Another Cambodian, Thuch Thim, was injured in the assault along with seven Moroccans, who were guarding the convoy. One other Moroccan soldier is still missing in action.

The murders were strongly condemned by the UN and the Cambodian government. But Prime Minister Hun Sen showed no signs of scaling back the Kingdom’s peacekeeping efforts in light of the tragedy.

“We will not step back or stop joining with UN peacekeeping operations, but [instead] I reaffirm to the UN that Cambodia commits to send more peacekeepers to help [our] friends [in other] countries,” he said.

Seang Norin. Photo supplied

“We do not surrender to any terrorism and we do not surrender to any attack.”

Speaking with reporters on Koh Pich, Defence Minister Tea Banh said the ambush was clearly an act of terrorism and “the worst case” Cambodian peacemakers had faced in the decade they had been serving abroad.

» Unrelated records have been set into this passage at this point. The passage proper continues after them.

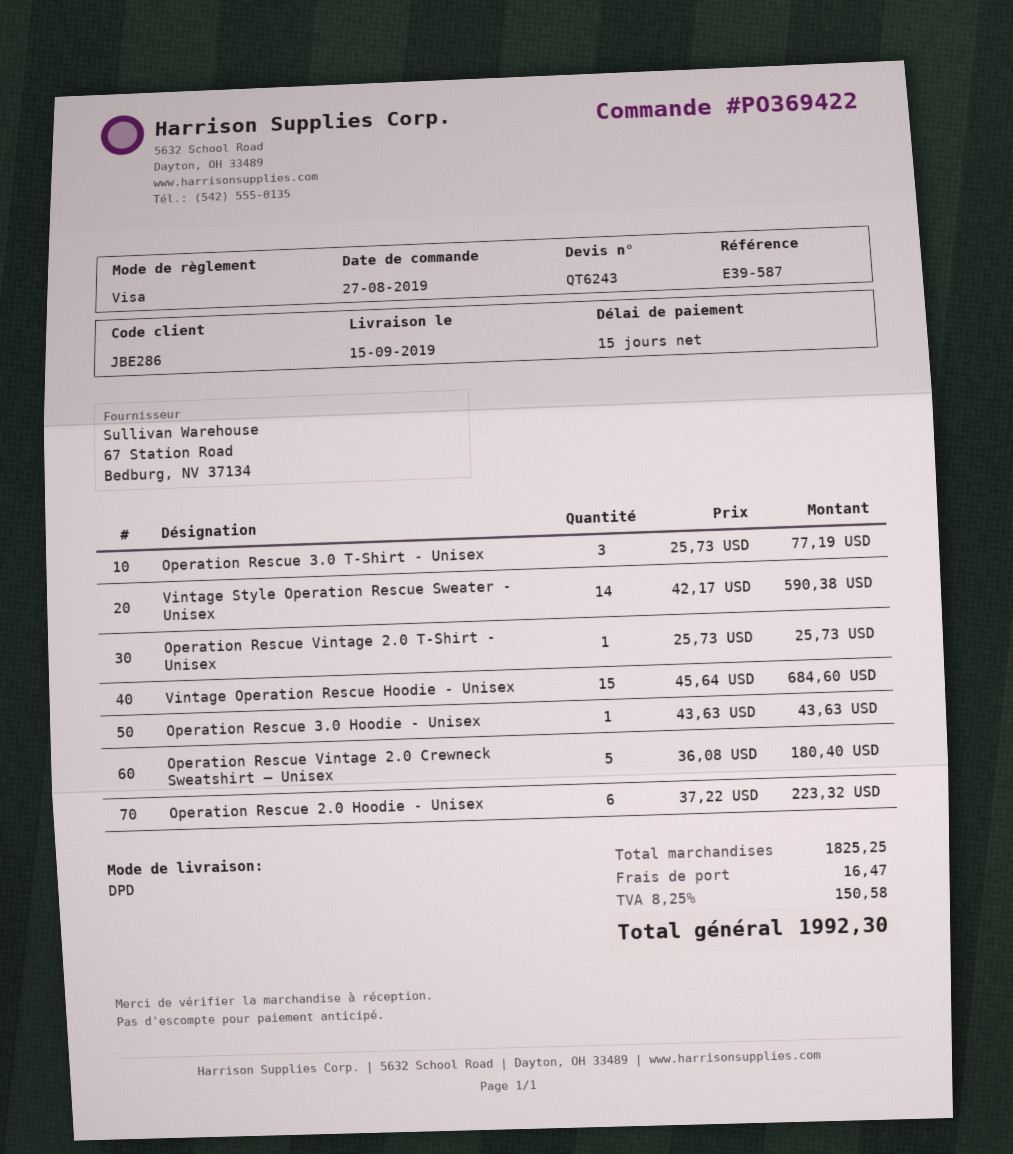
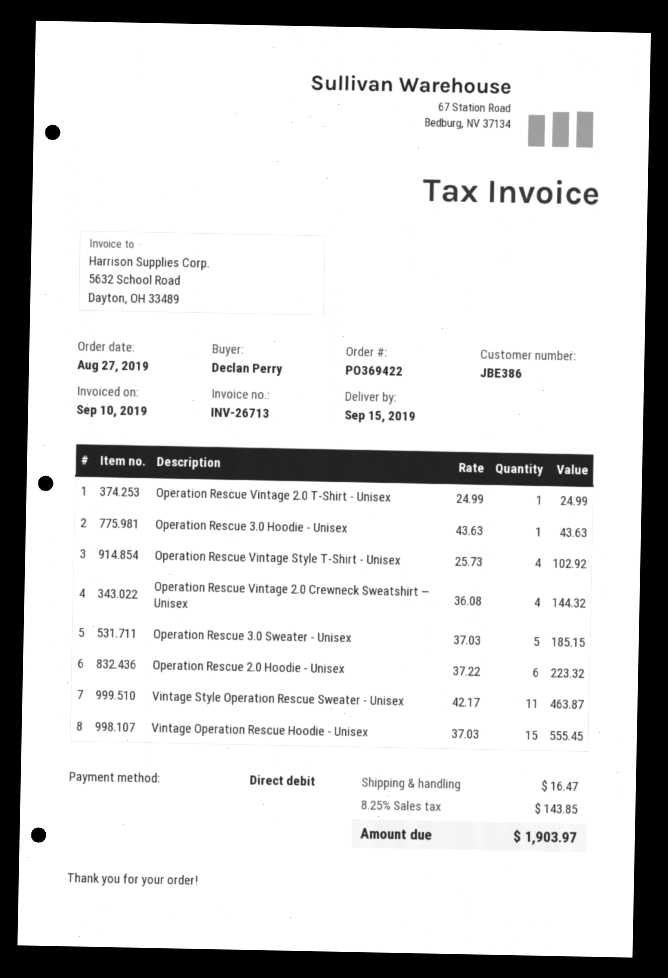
customer number: JBE286 -> JBE386
payment method: Visa -> direct debit
Operation Rescue 3.0 T-Shirt - Unisex: 3 x 25.73 = 77.19 -> none
Vintage Style Operation Rescue Sweater - Unisex: 14 x 42.17 = 590.38 -> 11 x 42.17 = 463.87
Operation Rescue Vintage 2.0 T-Shirt - Unisex: 1 x 25.73 = 25.73 -> 1 x 24.99 = 24.99
Vintage Operation Rescue Hoodie - Unisex: 15 x 45.64 = 684.60 -> 15 x 37.03 = 555.45
Operation Rescue Vintage 2.0 Crewneck Sweatshirt — Unisex: 5 x 36.08 = 180.40 -> 4 x 36.08 = 144.32
Operation Rescue Vintage Style T-Shirt - Unisex: none -> 4 x 25.73 = 102.92
Operation Rescue 3.0 Sweater - Unisex: none -> 5 x 37.03 = 185.15
tax: 8.25% = 150.58 -> 8.25% = 143.85
total: 1992.30 -> 1903.97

He stressed the need to protect Cambodian engineers and their equipment. According to NPMEC, Cambodia has sent 816 troops abroad this year, and a total of 4,689 since the Kingdom began contributing personnel to UN peacekeeping missions in 2006. Yet peacekeeping can be problematic, as Dr Paul Chambers, from Naresuan University in Thailand, suggested this week.

While lower-income, post-conflict countries often bore the personnel burden of UN peacekeeping, there was also a strong financial incentive that attracted the Royal Cambodian Armed Forces. The arrangement, however, also sees lower-level soldiers placed in dangerous locations while their superiors reap the rewards of a bump in prestige from having their forces around the world.

Mom Tola. Photo supplied

“It’s a political economy issue,” he said. A list of UN peacekeeping personnel, published in March, shows that countries such as India, Ethiopia and Rwanda have thousands of bodies on the ground in war-torn nations, while wealthier countries, such as Denmark, Australia, Russia and the United States, have fewer than 100.

Countries volunteering personnel are reimbursed $1,332 per soldier, per month – an amount that Malinda, of NPMEC, said was then directly diverted to the soldiers in addition to their regular RCAF salary.

Jon Grevatt, Asia-Pacific industry reporter for defence analyst IHS Janes, said the rewards of peacekeeping are more than financial for a country.

“It boosts its reputation in the international community, and it also boosts the reputation of RCAF within Cambodia itself, which is always an important aspect of this,” he said.

Kang Kit points at an old photograph of Mao Eng’s wedding yesterday at their residence in Phnom Penh. Pha Lina

Cambodians were right to be proud of their demining expertise and peacekeeping efforts, he added.

Grevatt’s sentiments were echoed by social researcher Meas Ny, who said on Tuesday that Cambodia was also spurred by a sense of obligation after the assistance the Kingdom received in the 1990s.

“Following social media and Facebook, I don’t see anyone having a negative reaction on peacekeeping overseas. They share their mourning and sadness, but I think Cambodians still express pride, to show that heroism,” he said.

Even in the raw moment of his loss, Eng’s father, Kit, agreed with the prime minister’s decision to send more troops to conflict-ridden nations. “When we send our people abroad, it promotes Cambodia,” he said.